● What you will do
What you return must match the listing exactly, with every image removed.
======
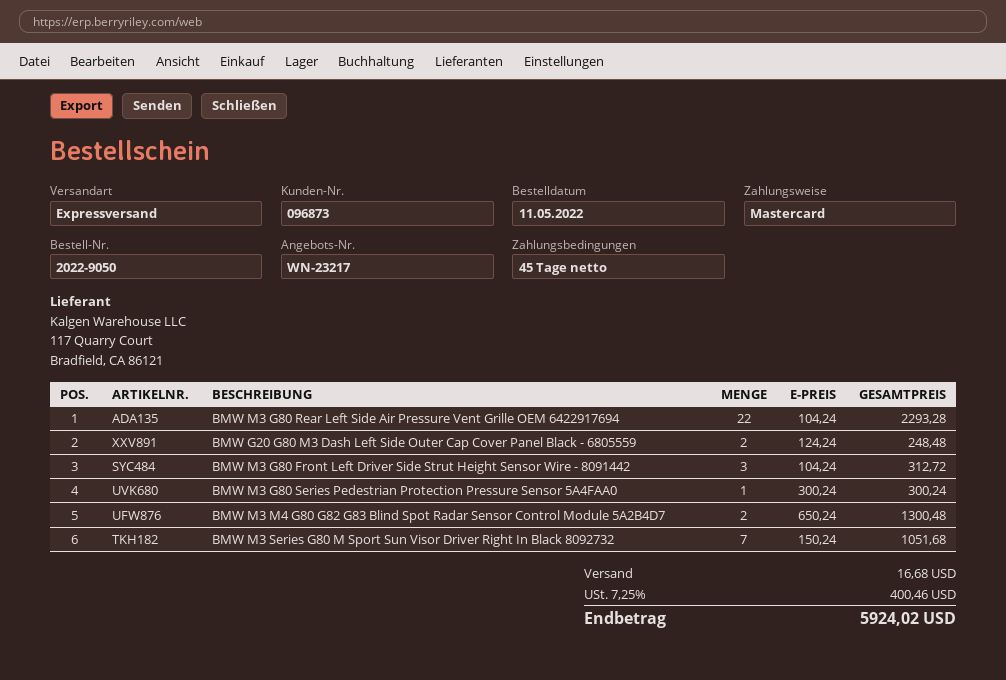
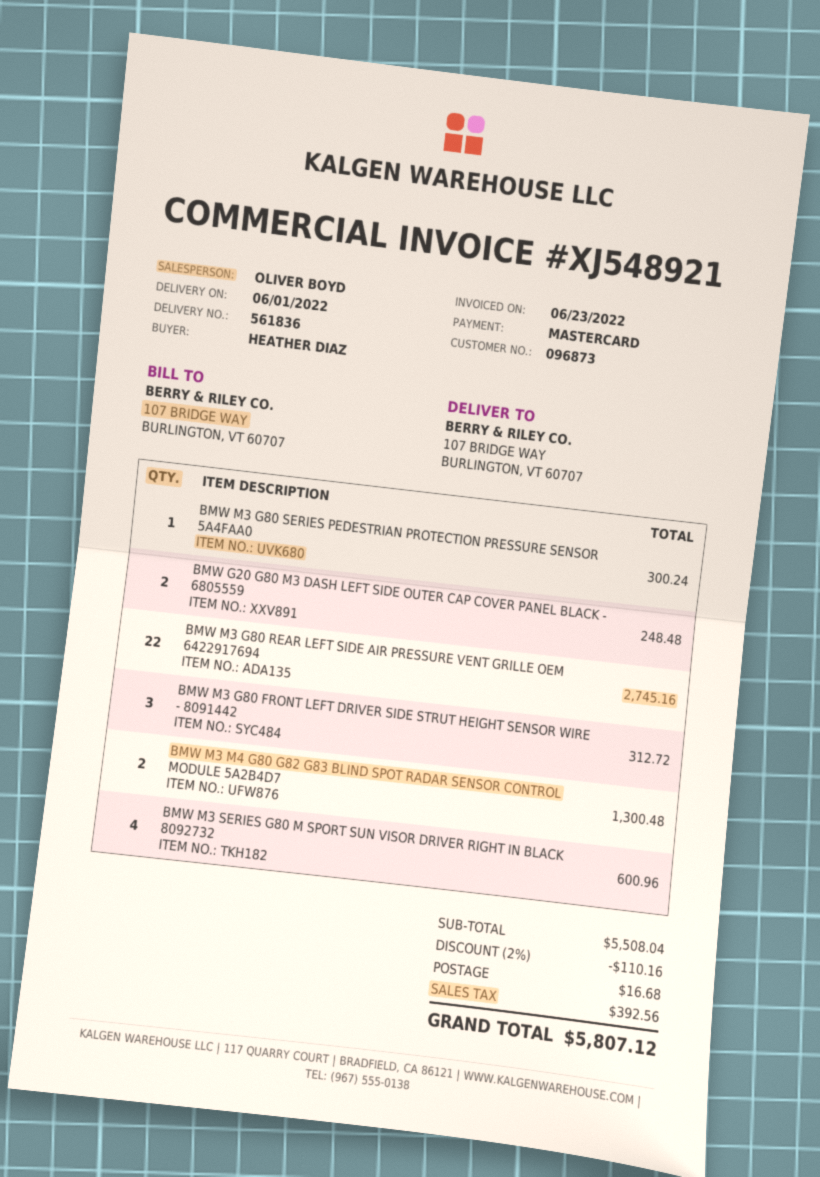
BMW M3 G80 Rear Left Side Air Pressure Vent Grille OEM 6422917694: 22 for 2293.28 -> 22 for 2745.16
BMW M3 Series G80 M Sport Sun Visor Driver Right In Black 8092732: 7 for 1051.68 -> 4 for 600.96
discount: none -> 2% = 110.16
tax: 400.46 -> 392.56
total: 5924.02 -> 5807.12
======
● Problem solution
BMW M3 G80 Rear Left Side Air Pressure Vent Grille OEM 6422917694: 22 for 2293.28 -> 22 for 2745.16
BMW M3 Series G80 M Sport Sun Visor Driver Right In Black 8092732: 7 for 1051.68 -> 4 for 600.96
discount: none -> 2% = 110.16
tax: 400.46 -> 392.56
total: 5924.02 -> 5807.12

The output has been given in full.